Tödliche Geheimnisse in Mirow – 20.10.2024



Die Wettervorhersage für heute war vielversprechend und hat nicht enttäuscht: für diese Herbsttour hatten wir bestes Wetter und konnten unsere Pausen alle im Freien bei Sonnenschein verbringen. Und ein besonderes Schmankerl war die Strecke, die diesmal einen richtig hohen Anteil von kleinsten Nebensträßchen hatte. Rundum also ein gelungener Tag.

Aber von vorne: wir trafen uns morgens in Kremmen. Mit dabei waren Benno, Fred, Jörg (JöTie), Jörg (Jörg Bandit 1200), Kerstin, Lutz, Martin, Ralf (Ralkam), Ralf (ralfr12r), Robert, Ulli und ich.



Tatsächlich war nichts mehr an Gastronomie zu finden. Vielleicht müssen wir uns bald einmal einen anderen Treffpunkt im Nordwesten suchen. Hingegen sollte in Kremmen heute ein Kürbisfest stattfinden. Entsprechend waren die Aufbauarbeiten im Gange und die Zufahrt zum Parkplatz nicht möglich. So trafen wir uns ein Stück davor. Als wir einem Nachzügler das akademische Viertel zustehend etwas verspätet starten konnten, ging es zunächst nördlich aus Kremmen hinaus.







Vorbei am Sühne-Denkmal für die Schlacht am Kremmener Damm,



ging es dann östlich in Richtung Hohenbruch, wo die Straßen schon einmal schön schmal wurden.







Über Teschendorf, Löwenberg und Großmutz näherten wir uns dem Ort Meseberg, wo wir unsere erste Pause – die Einreihpause – einlegten.

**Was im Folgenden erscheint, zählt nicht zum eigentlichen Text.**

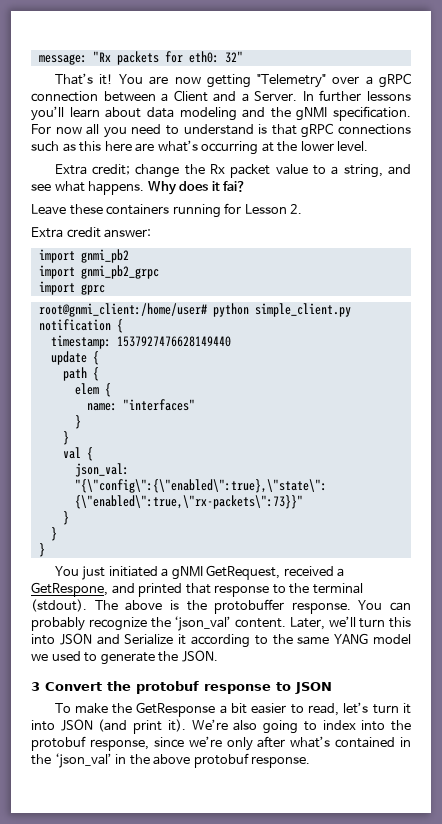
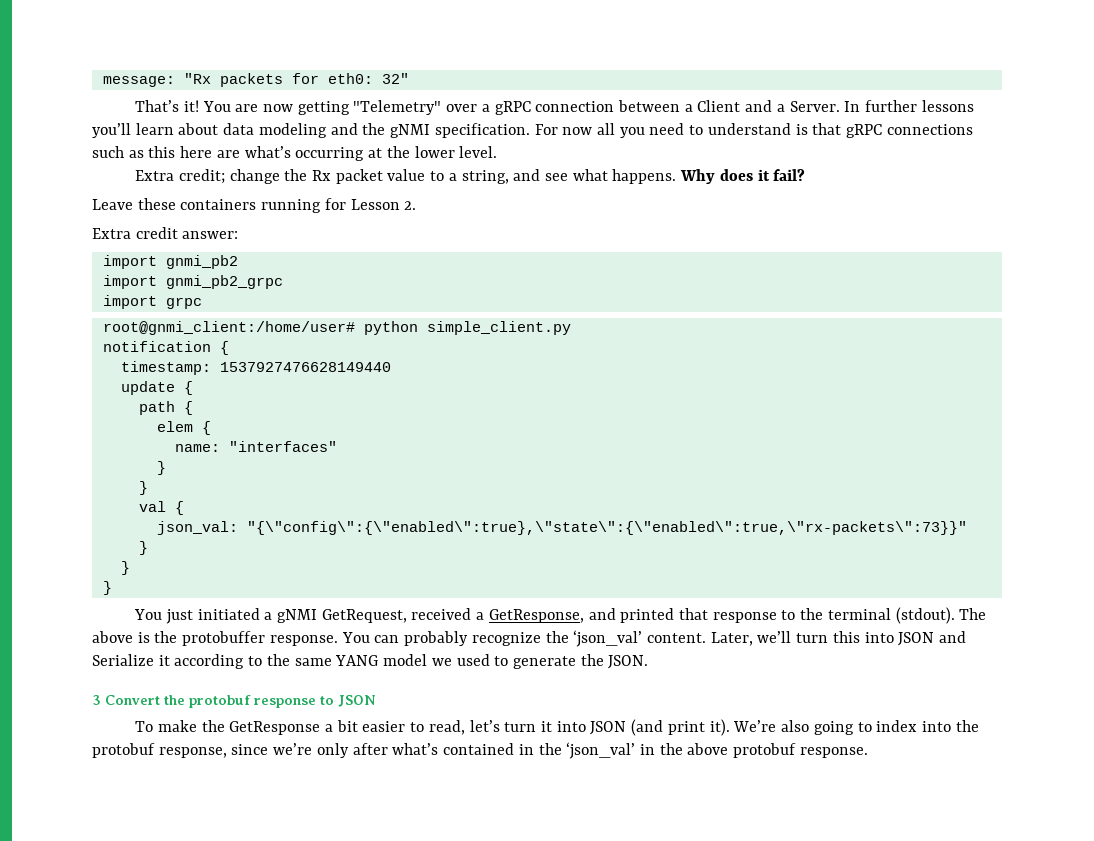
[223,181,247,192] fai? -> [773,169,806,181] fail?
[80,284,105,295] gprc -> [165,297,202,309] grpc
[31,582,108,597] GetRespone, -> [488,609,584,623] GetResponse,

Leider kann man von dem dortigen Parkplatz das Schloss Meseberg nicht mehr sehen. Deshalb gib es diesmal kein Bild vom Gästehaus der Bundesregierung, in dem schon ein Barack Obama oder auch ein George W. Bush übernachtet haben. So hielten wir unsere Einreih-Pause ab und ein wenig gab es auch zu besprechen. Aber wir konnten unsere Reise bald fortsetzen.





Abseits der großen Verkehrswege ging es für uns durch herbstlichen Wald und leuchtenden Feldern nach Norden. Über Keller, Schulzendorf, Zernikow und Altglobsow ging es nach Fürstenberg/Havel,





das wir durch einen versteckten Ausfall nach Westen wieder verließen.







Steinförde, Großmenow, Strasen, Neu Canow, Diemitzer Schleuse, Fleeter Mühle und Peetz hießen die nächsten Ortschaften, die allesamt im Neustrelitzer Kleinseenland liegen, das Teil des Müritz-Nationalparks und damit der Mecklenburgischen Seenplatte ist. Zu jeder Jahreszeit eine herrliche Gegend. Der Weg führte uns geradewegs nach Mirow.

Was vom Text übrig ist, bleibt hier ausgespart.